**Change detection outputs:**
►
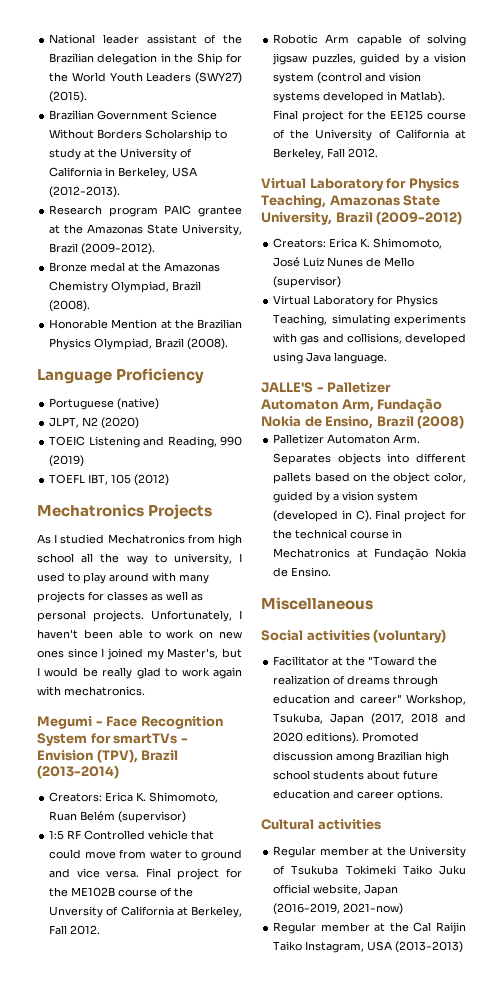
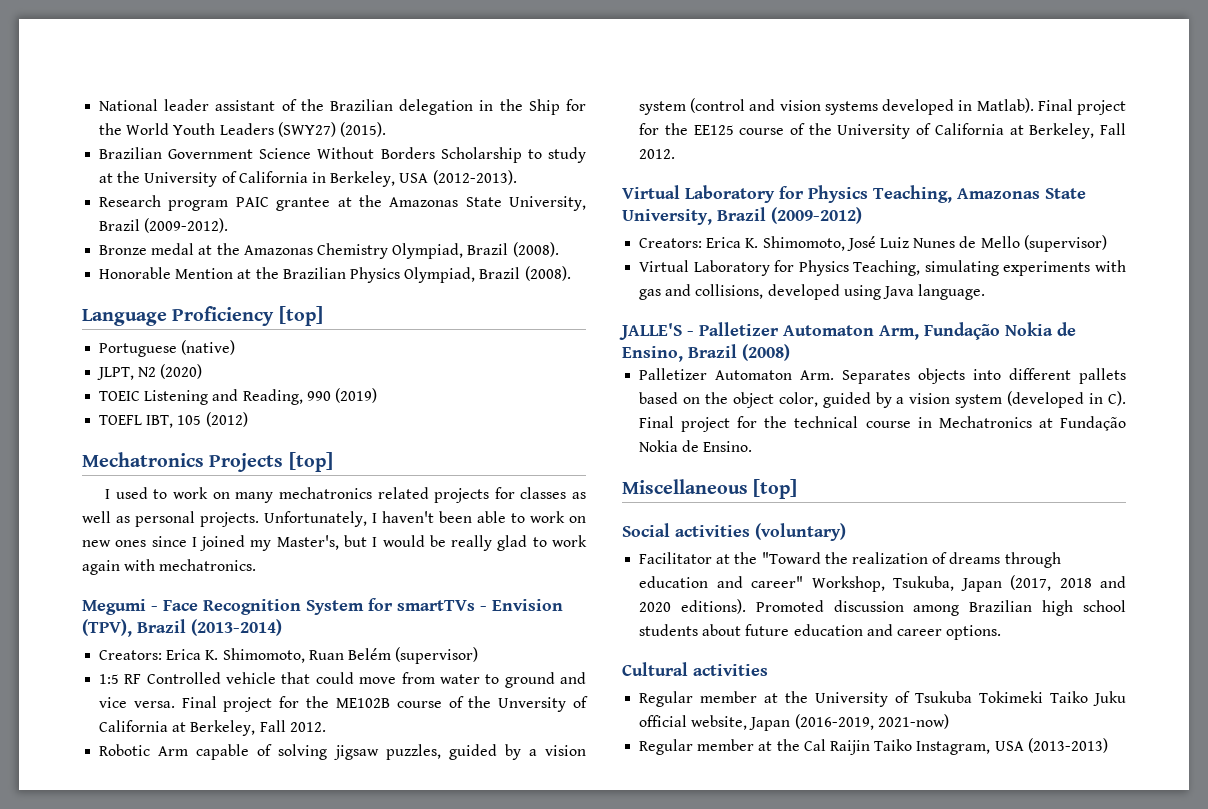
(205, 376) none -> [278,306,323,326] [top]
[37,534,242,546] [37,553,242,565] [37,572,209,584] // As I studied Mechatronics from high school all the way to university, I used to play around with many -> [288,452,333,472] [105,487,429,503] [top] // I used to work on many mechatronics related
(373, 603) none -> [753,479,798,499] [top]

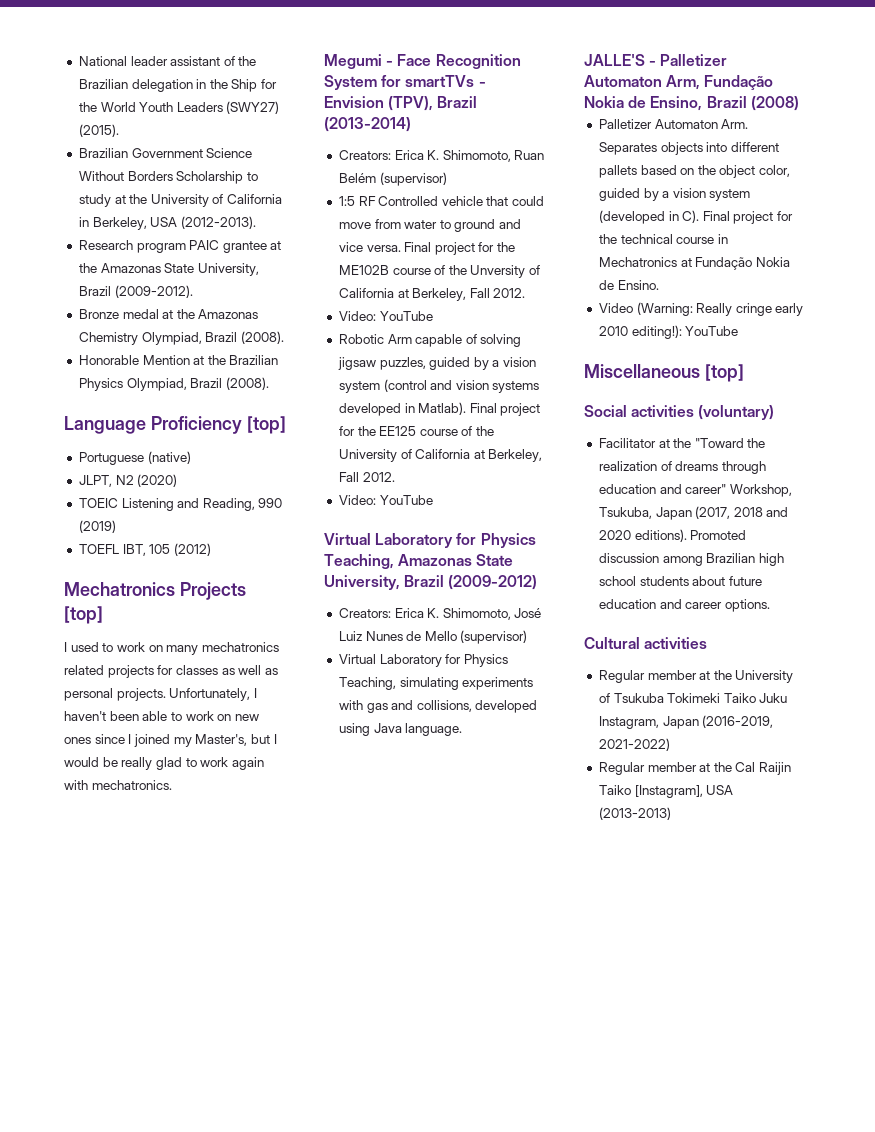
(326, 727) none -> [338,311,433,321] // Video: YouTube
(676, 154) none -> [338,495,433,505] // Video: YouTube
(753, 446) none -> [598,302,804,316] [598,325,739,339] // Video (Warning: Really cringe early 2010 editing!): YouTube
[639,715,748,730] official website, -> [598,716,659,729] Instagram,
[877,714,949,729] 2021-now) -> [598,738,670,751] 2021-2022)
[916,741,991,755] Instagram, -> [634,785,703,798] [Instagram],

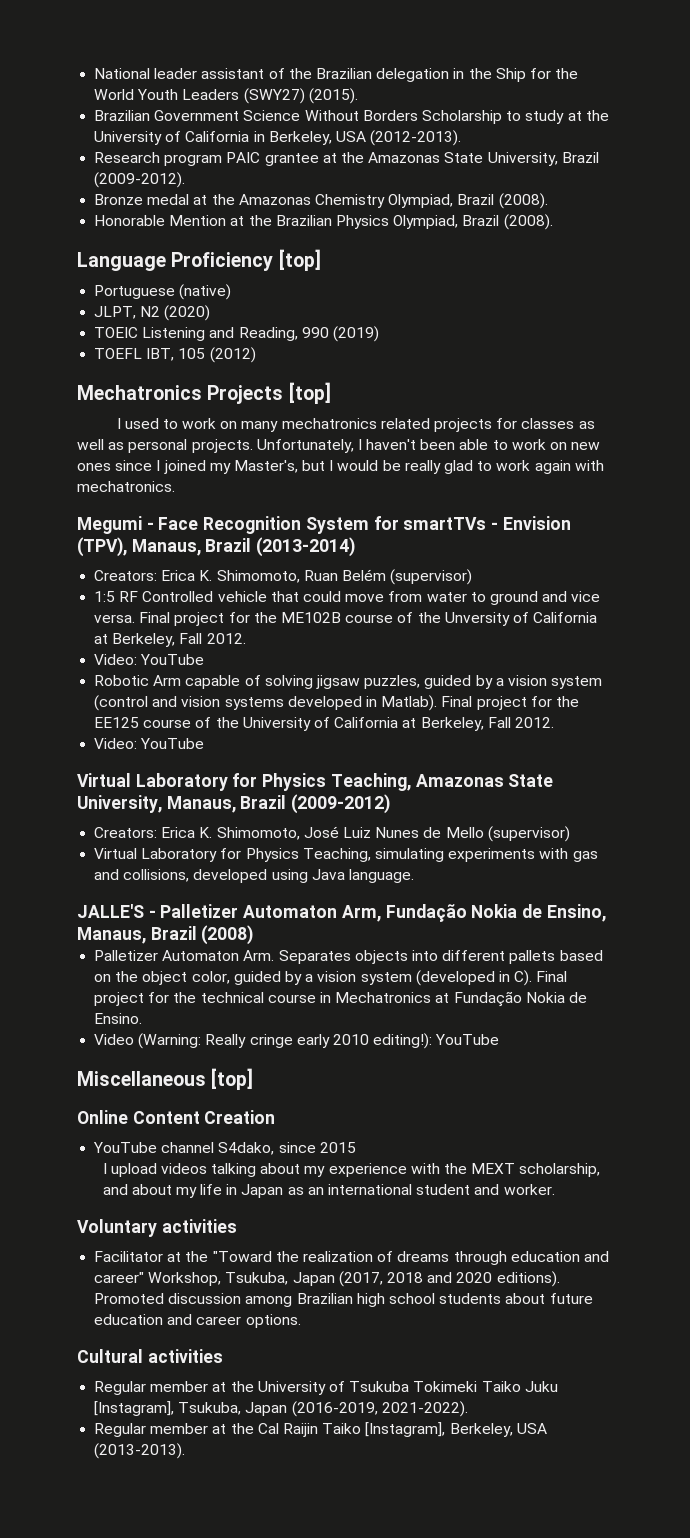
(434, 103) none -> [131,539,201,556] Manaus,
(400, 582) none -> [166,796,236,813] Manaus,
(703, 103) none -> [77,927,146,944] Manaus,
[584,405,775,420] Social activities (voluntary) -> [77,1110,276,1124] [93,1142,356,1155] [102,1163,601,1177] [102,1184,555,1198] [77,1219,237,1237] Online Content Creation // YouTube channel S4dako, since 2015 // I upload videos talking about my experience with the MEXT scholarship, and about my life in Japan as an international student and worker. // Voluntary activities
[598,716,659,729] Instagram, -> [94,1401,242,1416] [Instagram], Tsukuba,
[598,738,670,751] 2021-2022) -> [381,1401,468,1417] 2021-2022).
[706,785,734,795] [598,807,671,820] USA (2013-2013) -> [449,1423,547,1437] [94,1443,186,1459] Berkeley, USA (2013-2013).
◄
**Task objective:** Once the line containing "[639,715,748,730] official website, ->" has been found, write out exactly that line and each one after it through the end of the data, leaving out every picture.

**Worked solution:**
[639,715,748,730] official website, -> [598,716,659,729] Instagram,
[877,714,949,729] 2021-now) -> [598,738,670,751] 2021-2022)
[916,741,991,755] Instagram, -> [634,785,703,798] [Instagram],

(434, 103) none -> [131,539,201,556] Manaus,
(400, 582) none -> [166,796,236,813] Manaus,
(703, 103) none -> [77,927,146,944] Manaus,
[584,405,775,420] Social activities (voluntary) -> [77,1110,276,1124] [93,1142,356,1155] [102,1163,601,1177] [102,1184,555,1198] [77,1219,237,1237] Online Content Creation // YouTube channel S4dako, since 2015 // I upload videos talking about my experience with the MEXT scholarship, and about my life in Japan as an international student and worker. // Voluntary activities
[598,716,659,729] Instagram, -> [94,1401,242,1416] [Instagram], Tsukuba,
[598,738,670,751] 2021-2022) -> [381,1401,468,1417] 2021-2022).
[706,785,734,795] [598,807,671,820] USA (2013-2013) -> [449,1423,547,1437] [94,1443,186,1459] Berkeley, USA (2013-2013).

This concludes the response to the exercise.